Pursuant to the 2004 Long Term Incentive Plan (the “Plan”), StorageTek has granted to you Restricted Stock Units (the “Units”). These Units have been granted by StorageTek as special one-time compensation and are not in lieu of salary or other compensation for your services.
In consideration of the foregoing and of the mutual covenants set forth herein, and other good and valuable consideration, StorageTek and you agree as follows:
1. Incorporation of Plan and Defined Terms. The Units are granted pursuant to the Plan, which by reference is made a part of this Agreement. Your acceptance of these Units is your agreement to comply with the terms and conditions of the Plan. Capitalized terms used in this Agreement and not otherwise defined will have the meanings set forth in the Plan. The Plan and related Prospectus are posted on the StorageTek intranet at the following site: xxxx://xxxxxxx.xxxxxxx.xxx/xxxxx. For paper copies of these documents, please contact Stock Administration, MS 4302, Xxx XxxxxxxXxx Xxxxx, Xxxxxxxxxx, XX 00000 or call 000.000.0000.

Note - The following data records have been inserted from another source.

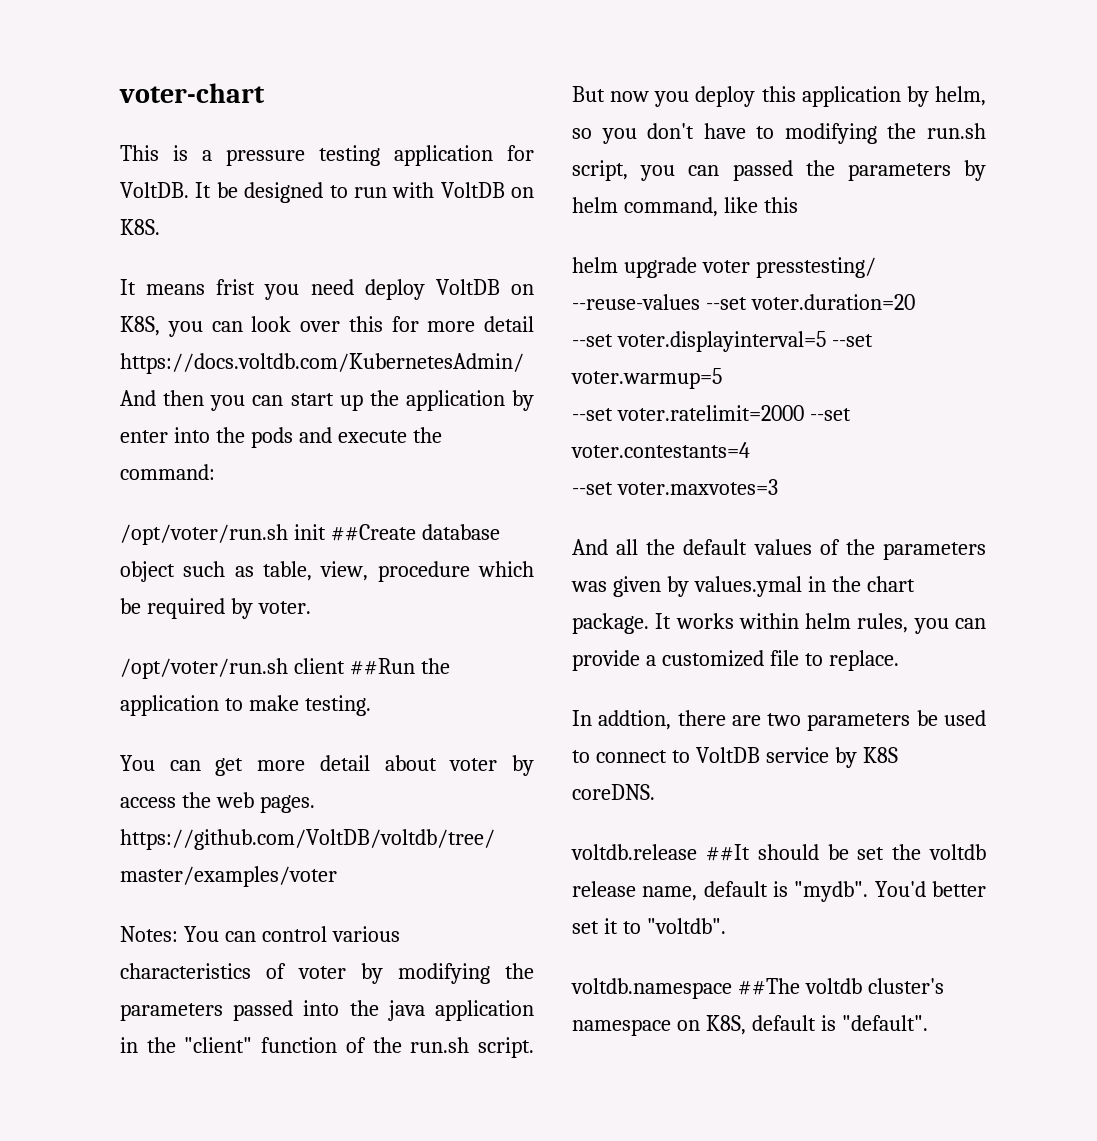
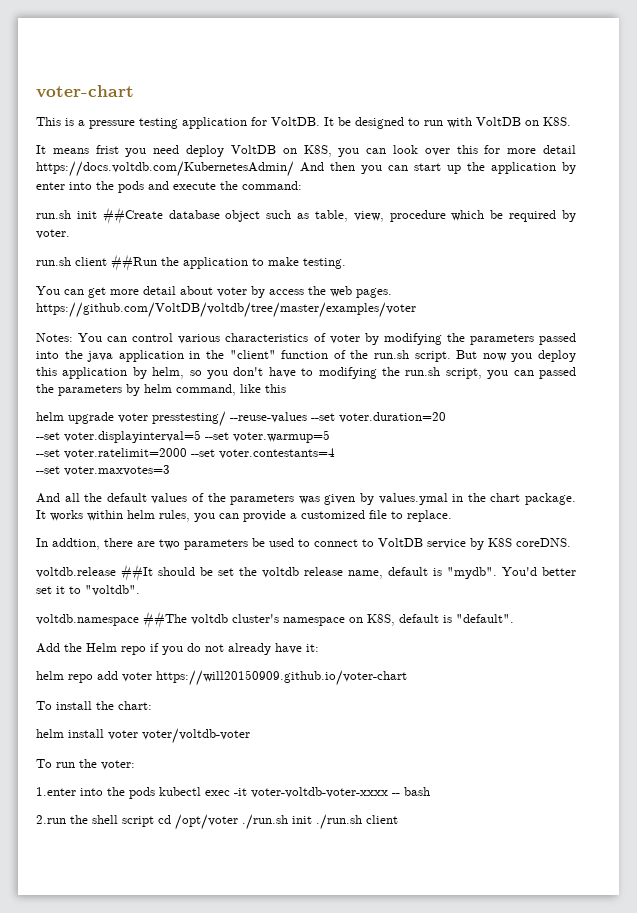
[120,524,288,545] /opt/voter/run.sh -> [36,210,71,219] run.sh
[120,658,288,679] /opt/voter/run.sh -> [36,257,71,266] run.sh
(928, 1023) none -> [36,643,319,655] [36,670,407,686] [36,701,152,710] [36,728,250,744] [36,759,135,770] [36,787,430,799] [36,814,398,830] // Add the Helm repo if you do not already have it: // helm repo add voter https://will20150909.github.io/voter-chart // To install the chart: // helm install voter voter/voltdb-voter // To run the voter: // 1.enter into the pods kubectl exec -it voter-voltdb-voter-xxxx -- bash // 2.run the shell script cd /opt/voter ./run.sh init ./run.sh client

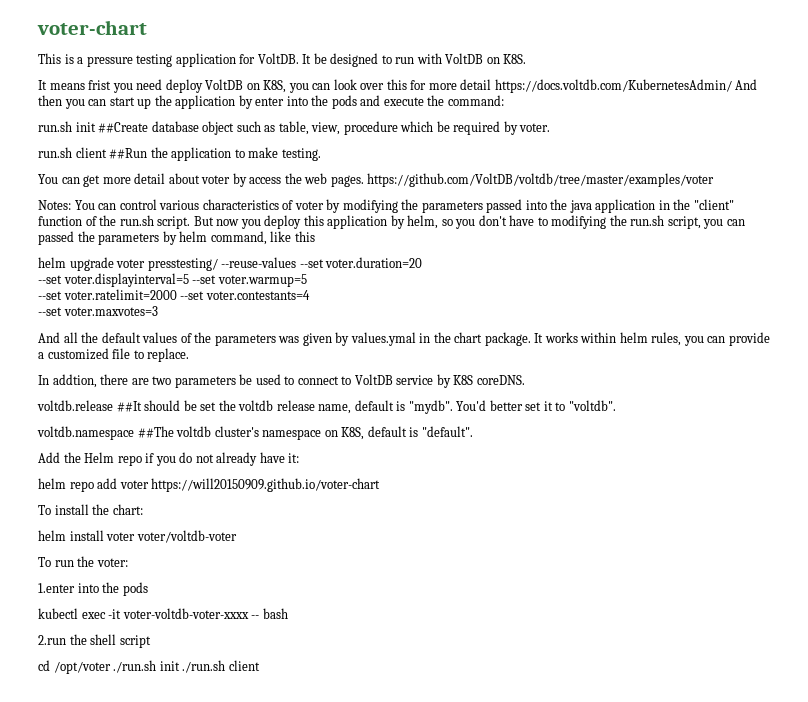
(155, 793) none -> (148, 589) //
(154, 821) none -> (151, 641) //

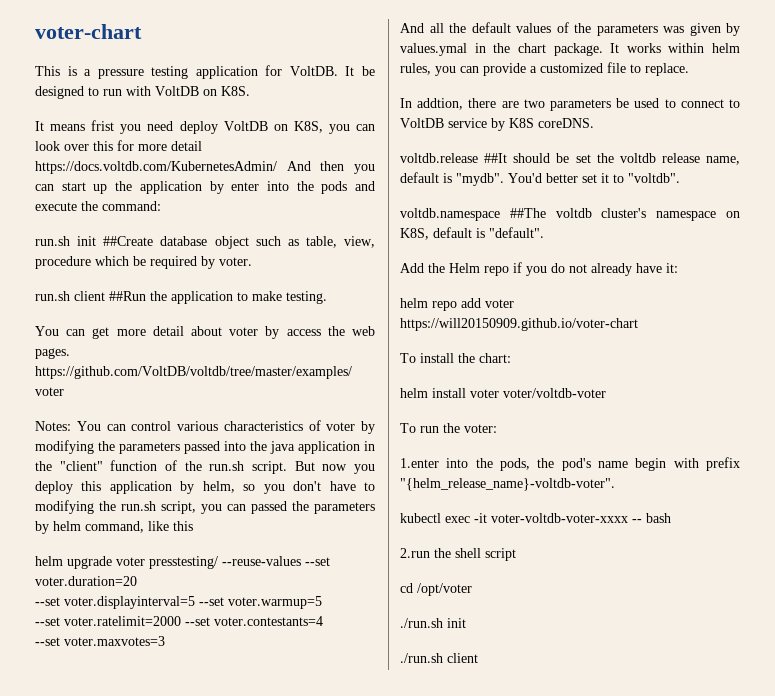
[122,582,148,596] pods -> [500,457,740,471] [400,478,615,491] pods, the pod's name begin with prefix "{helm_release_name}-voltdb-voter".
(111, 667) none -> (472, 589) //
(180, 666) none -> (466, 623) //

2. Decisions of the Committee. The Plan is administered by the Human Resources and Compensation Committee (the “Committee”) of the Board of Directors. Any decision, interpretation or other action made or taken in good faith by the Committee arising out of or in connection with the Plan or the Units will be final, binding and conclusive on StorageTek and you and any respective heir, executor, administrator, successor or assign.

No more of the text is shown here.